START MATERIAL SUPPLIED

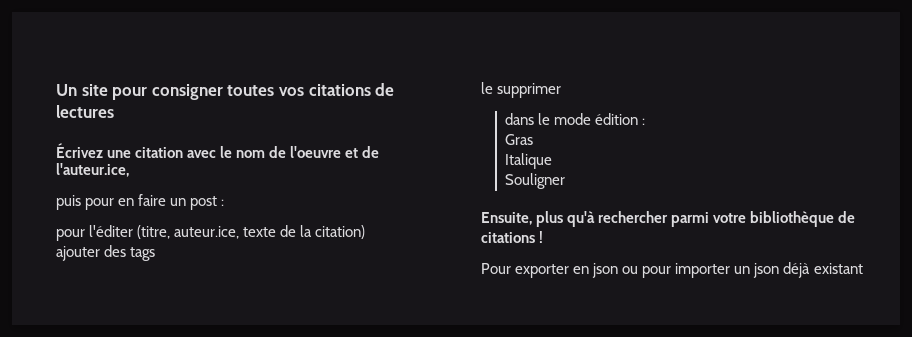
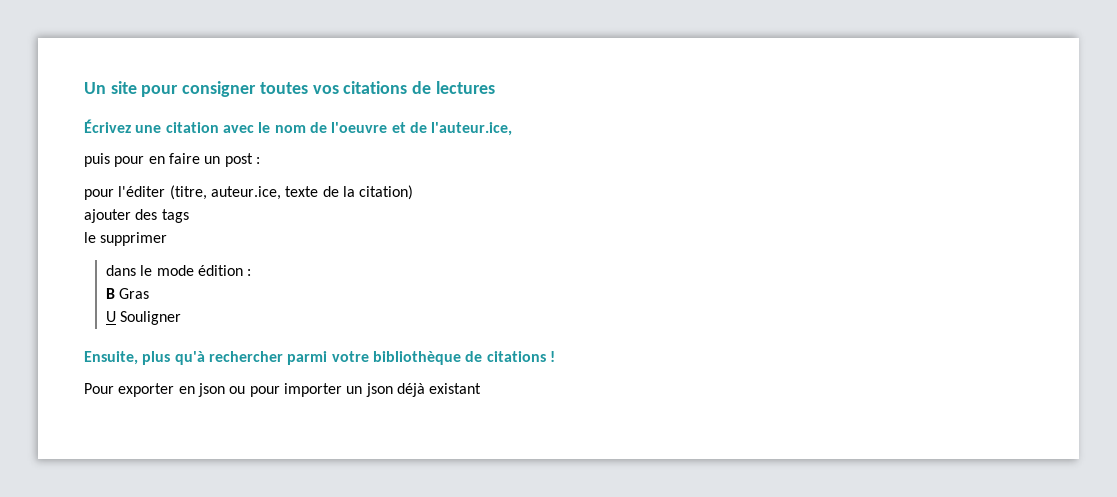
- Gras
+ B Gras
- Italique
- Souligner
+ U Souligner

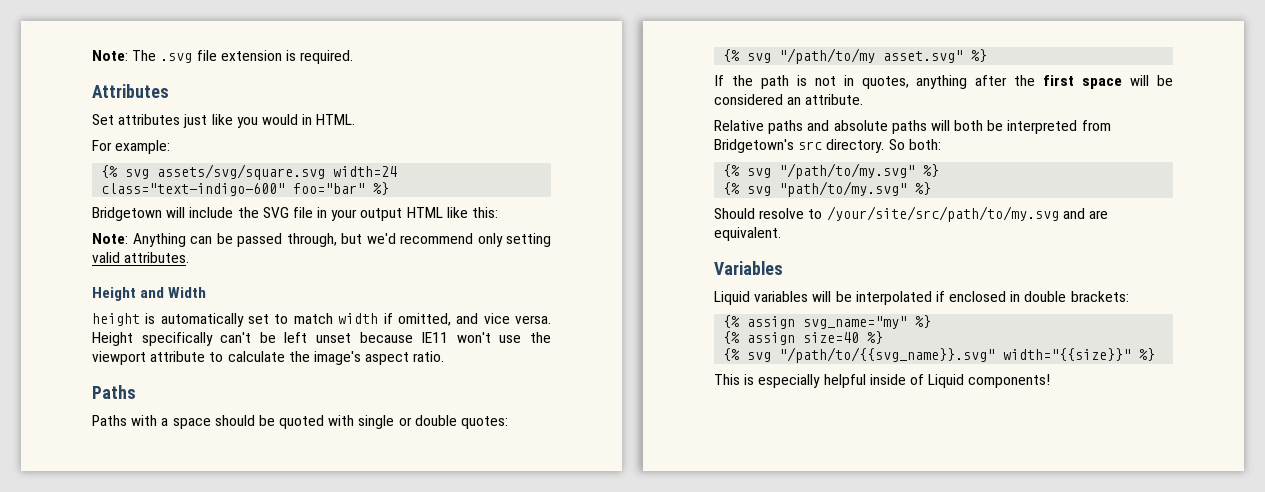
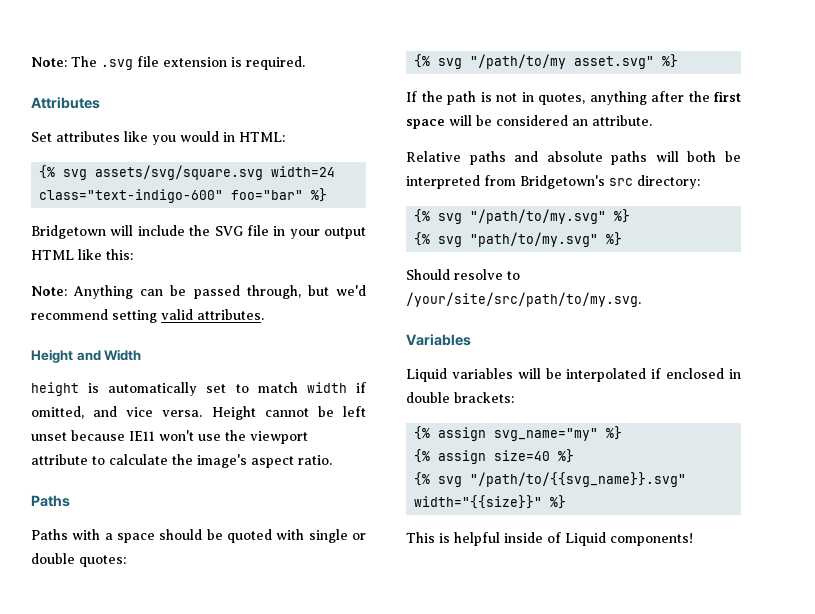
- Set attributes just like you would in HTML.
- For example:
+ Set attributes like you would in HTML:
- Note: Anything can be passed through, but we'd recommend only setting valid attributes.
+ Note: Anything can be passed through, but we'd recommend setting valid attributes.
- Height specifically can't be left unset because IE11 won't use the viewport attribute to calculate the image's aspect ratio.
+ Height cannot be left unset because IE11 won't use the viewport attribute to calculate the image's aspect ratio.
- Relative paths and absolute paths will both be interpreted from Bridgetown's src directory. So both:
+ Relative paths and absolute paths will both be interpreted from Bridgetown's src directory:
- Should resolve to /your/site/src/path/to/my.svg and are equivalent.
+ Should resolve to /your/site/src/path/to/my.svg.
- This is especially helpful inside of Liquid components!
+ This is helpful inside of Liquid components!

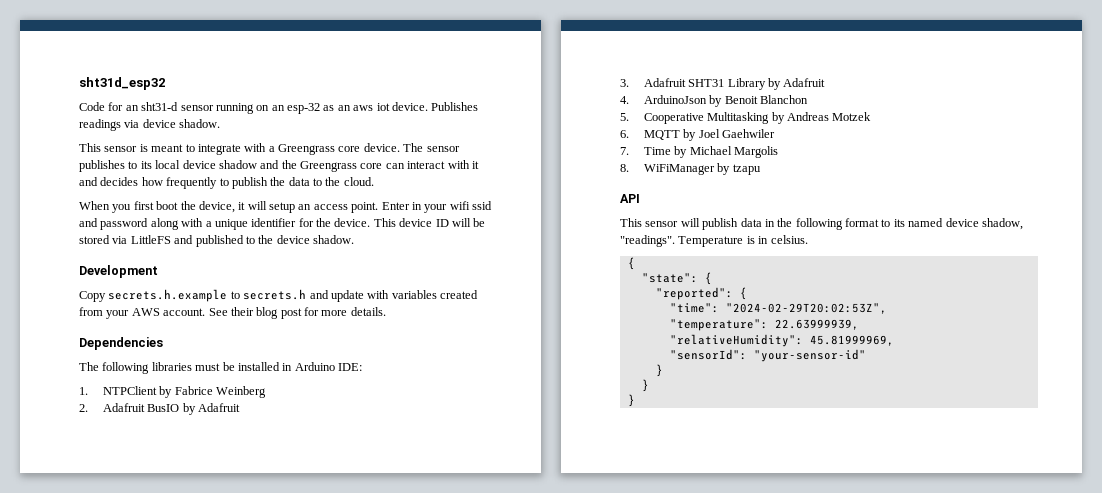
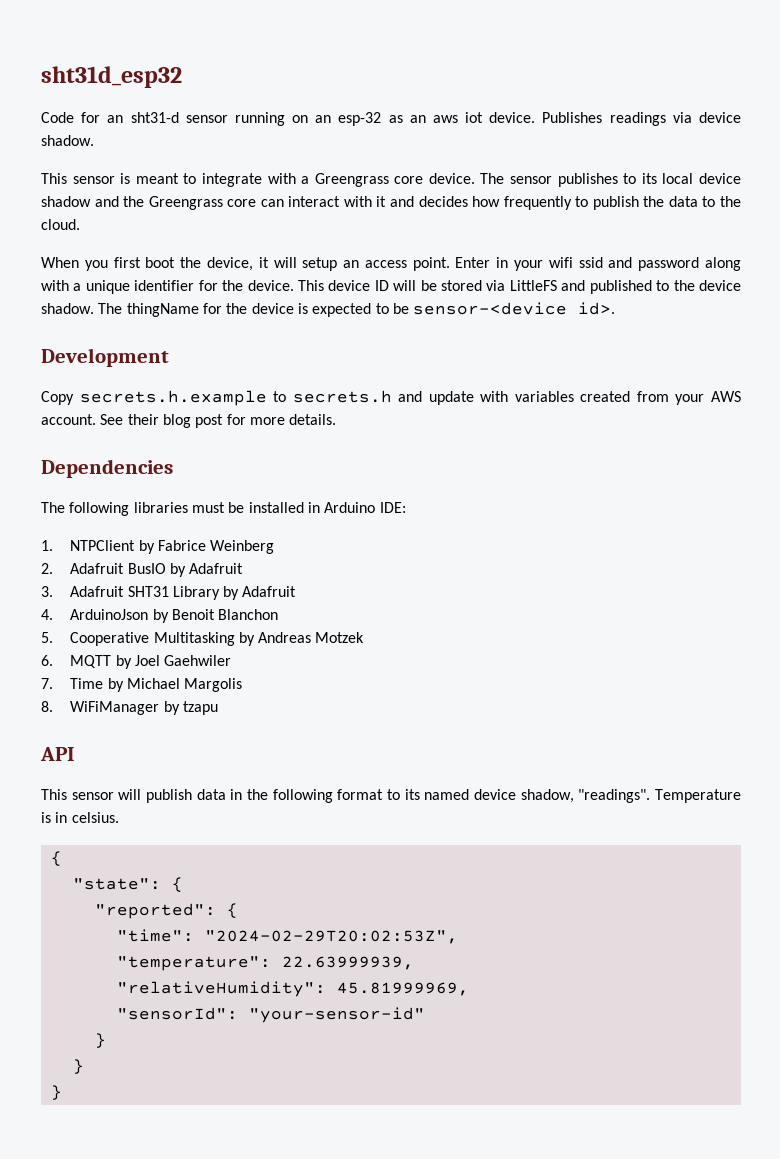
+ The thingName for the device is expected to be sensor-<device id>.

END MATERIAL SUPPLIED

• **THE PROBLEM**
In your copy, repeat each record exactly and include no pictures.

• **EXERCISE RESULT**
- Gras
+ B Gras
- Italique
- Souligner
+ U Souligner

- Set attributes just like you would in HTML.
- For example:
+ Set attributes like you would in HTML:
- Note: Anything can be passed through, but we'd recommend only setting valid attributes.
+ Note: Anything can be passed through, but we'd recommend setting valid attributes.
- Height specifically can't be left unset because IE11 won't use the viewport attribute to calculate the image's aspect ratio.
+ Height cannot be left unset because IE11 won't use the viewport attribute to calculate the image's aspect ratio.
- Relative paths and absolute paths will both be interpreted from Bridgetown's src directory. So both:
+ Relative paths and absolute paths will both be interpreted from Bridgetown's src directory:
- Should resolve to /your/site/src/path/to/my.svg and are equivalent.
+ Should resolve to /your/site/src/path/to/my.svg.
- This is especially helpful inside of Liquid components!
+ This is helpful inside of Liquid components!

+ The thingName for the device is expected to be sensor-<device id>.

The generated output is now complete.